▶ [Data]:
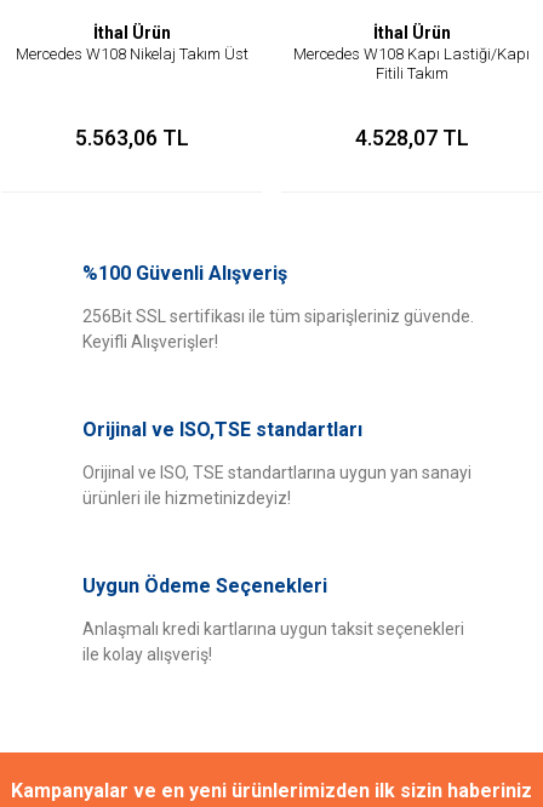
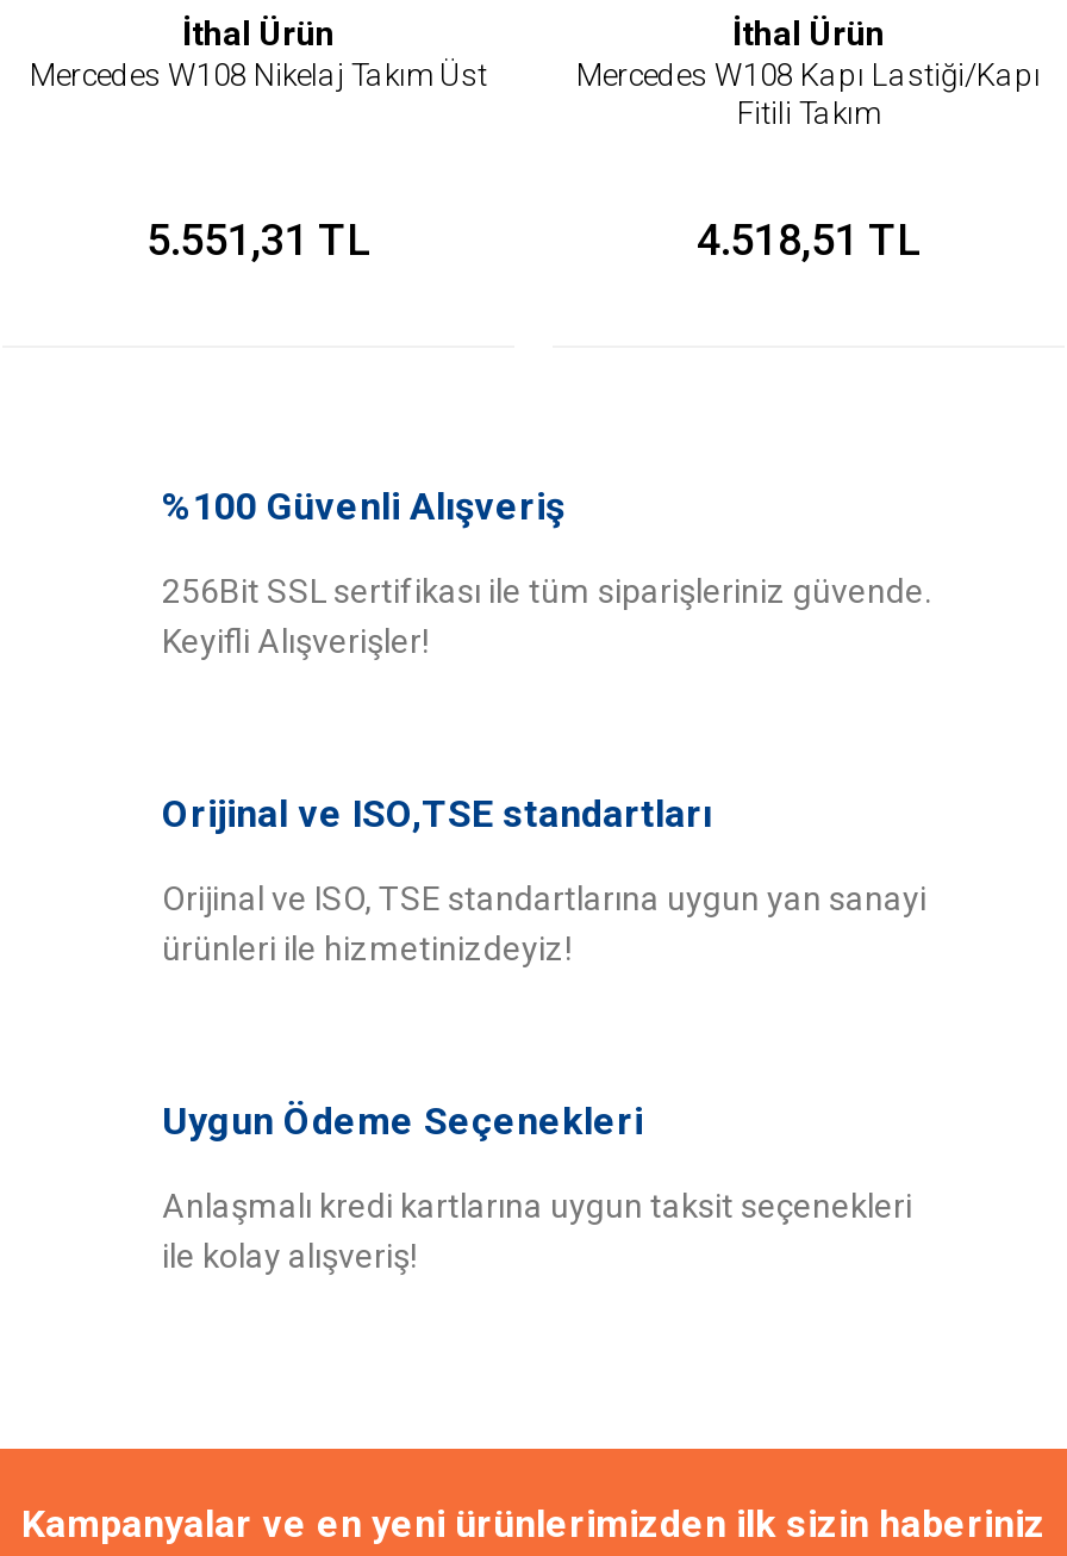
[75,125,188,150] 5.563,06 TL -> [146,214,370,264] 5.551,31 TL
[355,125,468,150] 4.528,07 TL -> [697,214,921,264] 4.518,51 TL

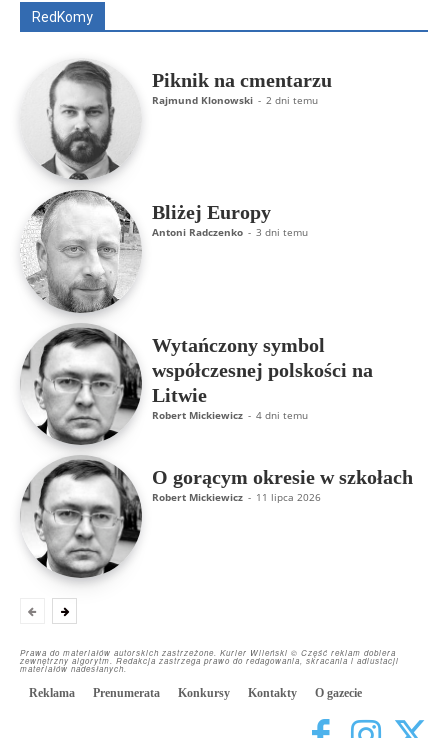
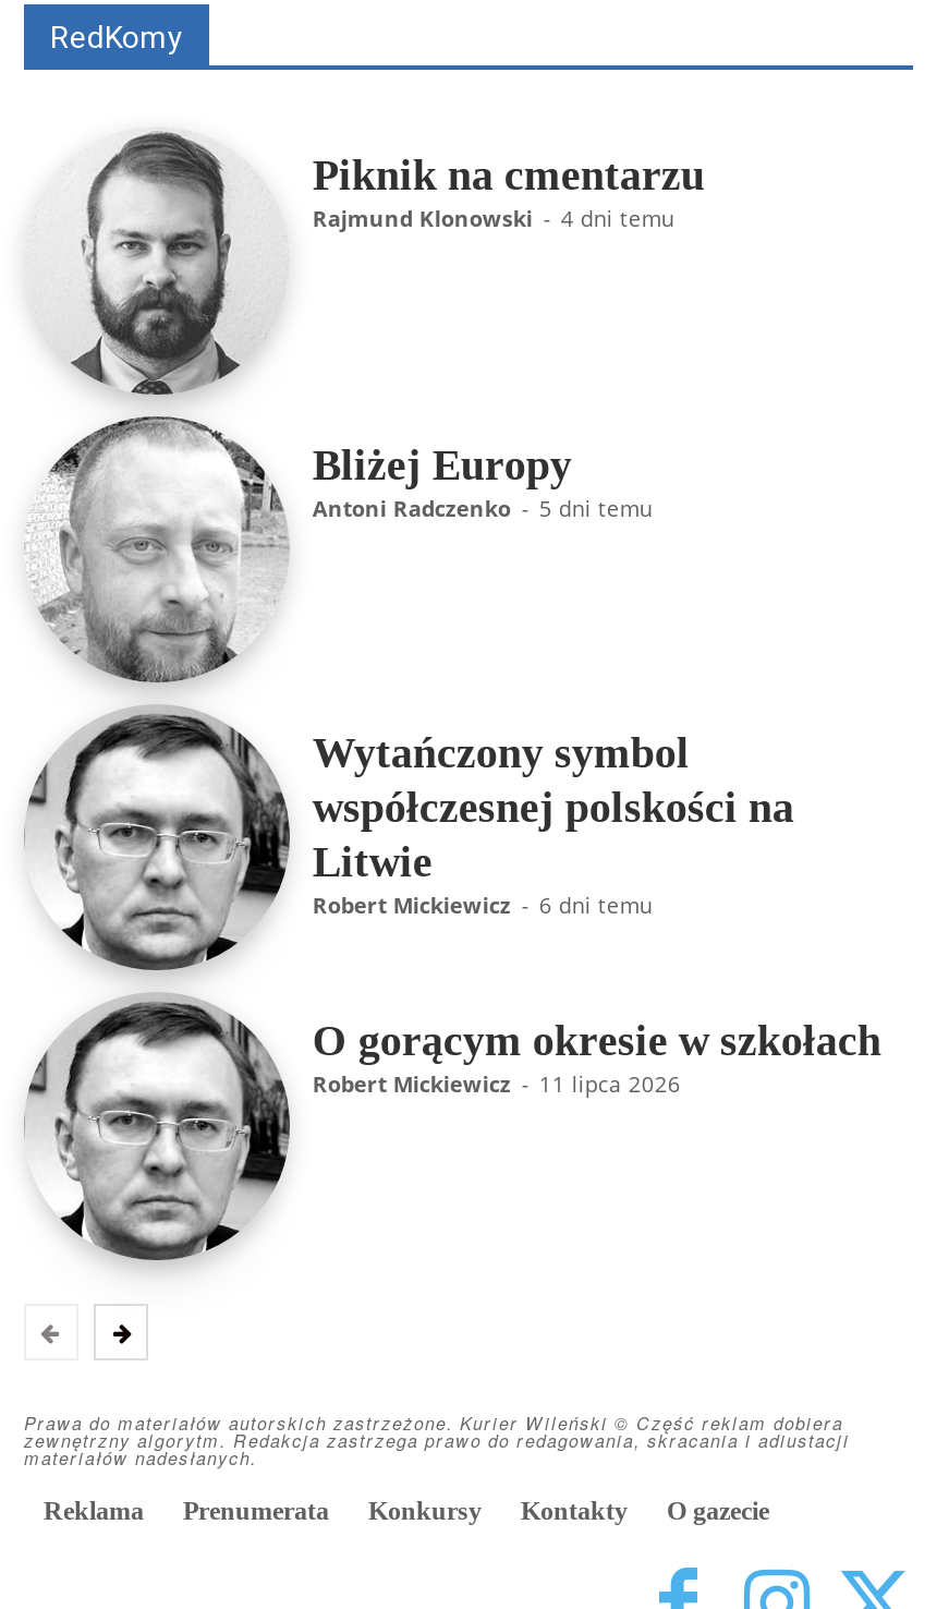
[152,93,318,107] Rajmund Klonowski - 2 dni temu -> [312,203,674,234] Rajmund Klonowski - 4 dni temu
[152,226,308,240] Antoni Radczenko - 3 dni temu -> [312,492,652,522] Antoni Radczenko - 5 dni temu
[152,408,308,422] Robert Mickiewicz - 4 dni temu -> [312,889,652,920] Robert Mickiewicz - 6 dni temu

▶ [Your instructions]: Lines holding the word "temu" are the answer; copy every one from the records above.

▶ [Your response]:
[152,93,318,107] Rajmund Klonowski - 2 dni temu -> [312,203,674,234] Rajmund Klonowski - 4 dni temu
[152,226,308,240] Antoni Radczenko - 3 dni temu -> [312,492,652,522] Antoni Radczenko - 5 dni temu
[152,408,308,422] Robert Mickiewicz - 4 dni temu -> [312,889,652,920] Robert Mickiewicz - 6 dni temu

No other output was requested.